PROBLEM DESCRIPTION:
Find every line of the records that has "Framed" and return it.

-- RECORDS FOR PROCESSING follows --

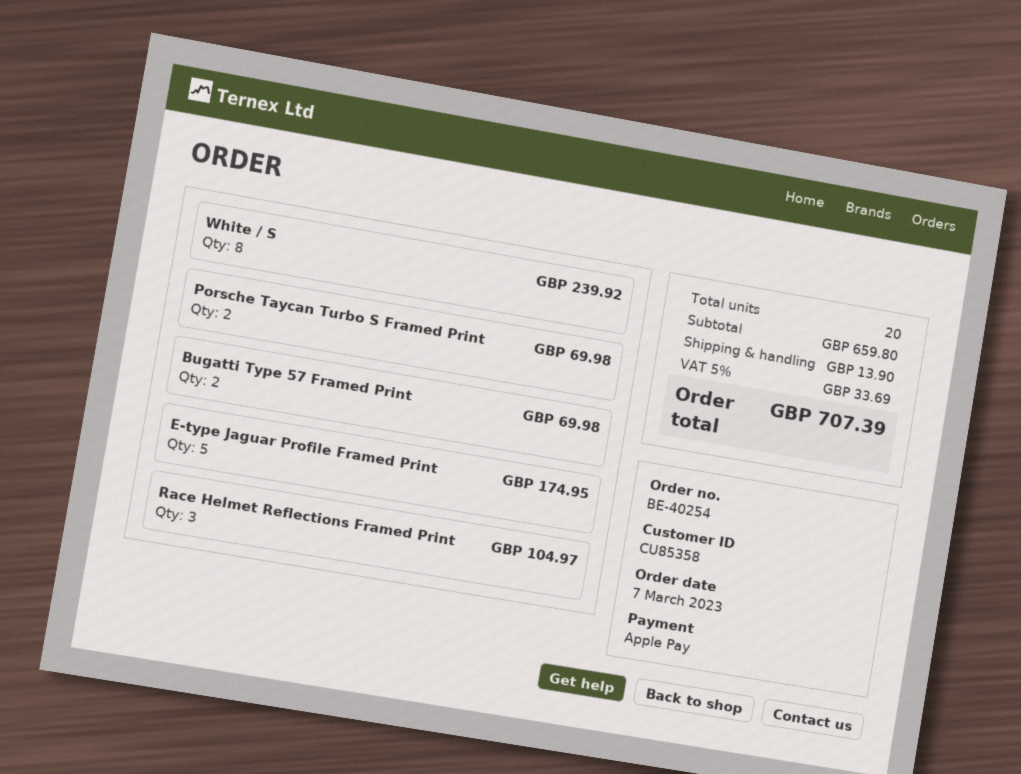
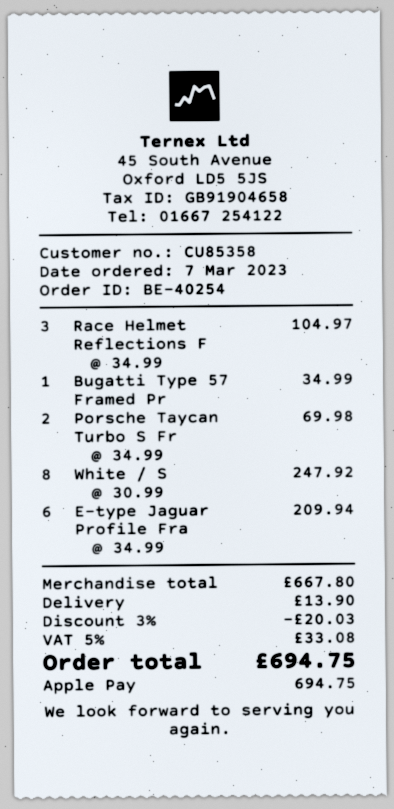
White / S: 8 for 239.92 -> 8 for 247.92
Bugatti Type 57 Framed Print: 2 for 69.98 -> 1 for 34.99
E-type Jaguar Profile Framed Print: 5 for 174.95 -> 6 for 209.94
subtotal: 659.80 -> 667.80
discount: none -> 3% = 20.03
tax: 5% = 33.69 -> 5% = 33.08
total: 707.39 -> 694.75

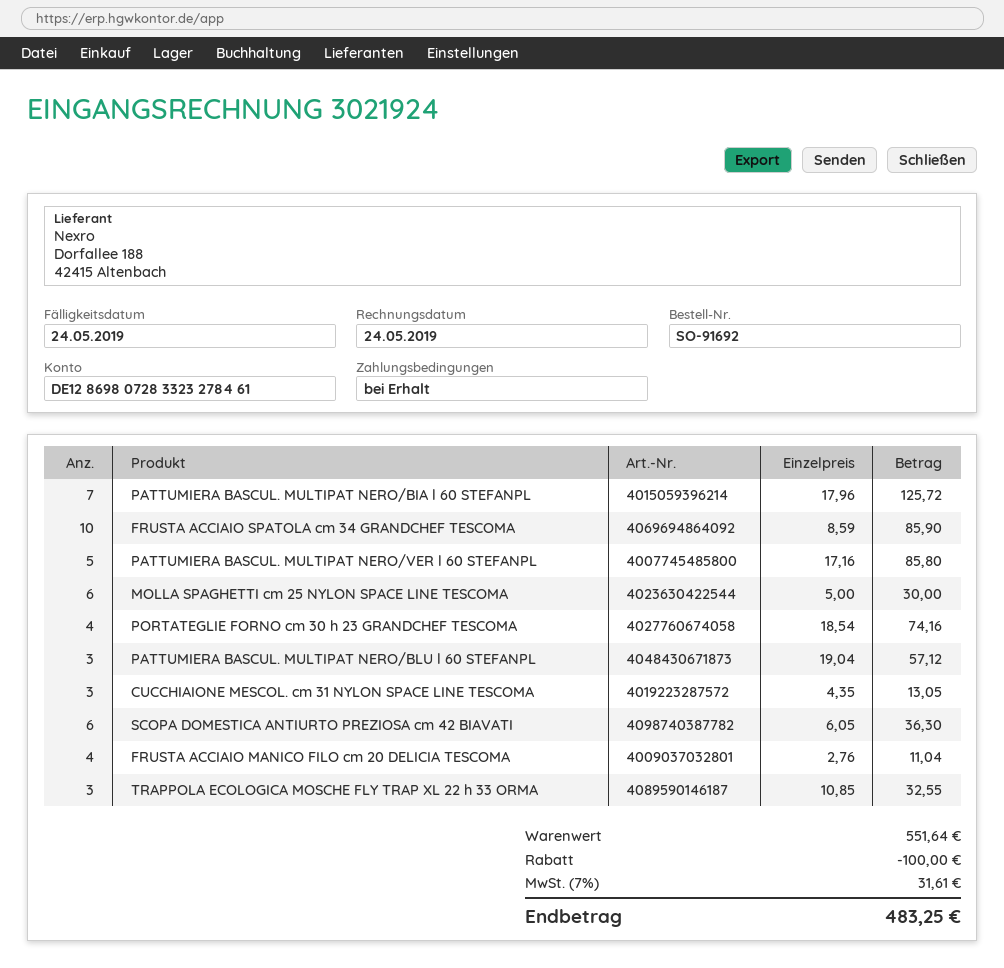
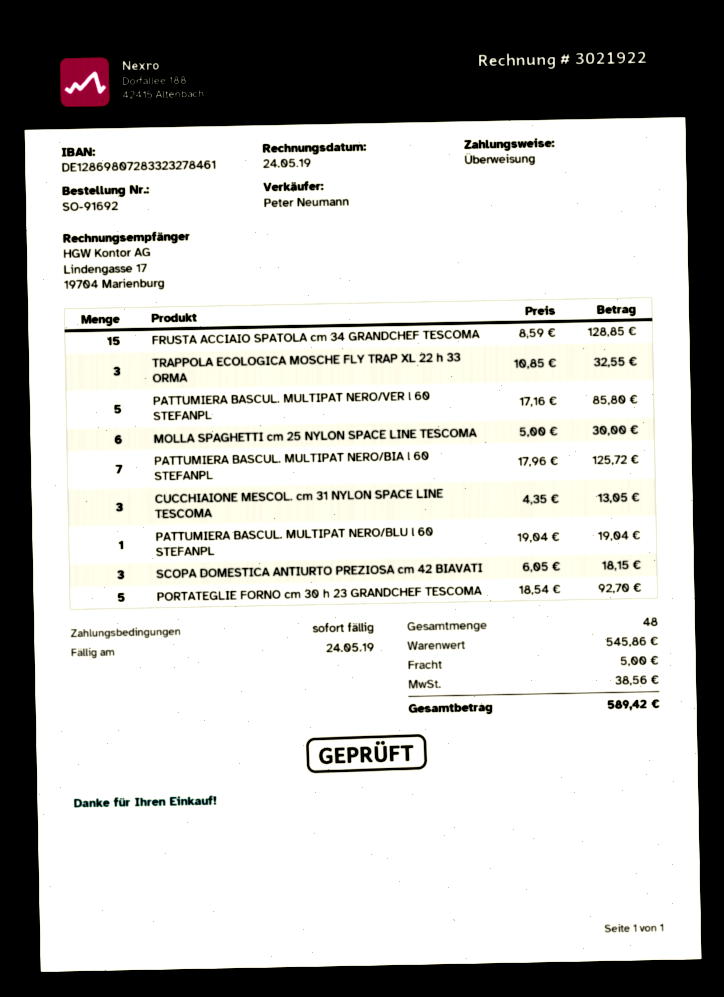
invoice number: 3021924 -> 3021922
FRUSTA ACCIAIO SPATOLA cm 34 GRANDCHEF TESCOMA: 10 x 8.59 = 85.90 -> 15 x 8.59 = 128.85
PORTATEGLIE FORNO cm 30 h 23 GRANDCHEF TESCOMA: 4 x 18.54 = 74.16 -> 5 x 18.54 = 92.70
PATTUMIERA BASCUL. MULTIPAT NERO/BLU l 60 STEFANPL: 3 x 19.04 = 57.12 -> 1 x 19.04 = 19.04
SCOPA DOMESTICA ANTIURTO PREZIOSA cm 42 BIAVATI: 6 x 6.05 = 36.30 -> 3 x 6.05 = 18.15
FRUSTA ACCIAIO MANICO FILO cm 20 DELICIA TESCOMA: 4 x 2.76 = 11.04 -> none
subtotal: 551.64 -> 545.86
discount: 100.00 -> none
shipping: none -> 5.00
tax: 31.61 -> 38.56
total: 483.25 -> 589.42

-- RECORDS FOR PROCESSING concluded --

SOLUTION FOR THIS TASK:
Bugatti Type 57 Framed Print: 2 for 69.98 -> 1 for 34.99
E-type Jaguar Profile Framed Print: 5 for 174.95 -> 6 for 209.94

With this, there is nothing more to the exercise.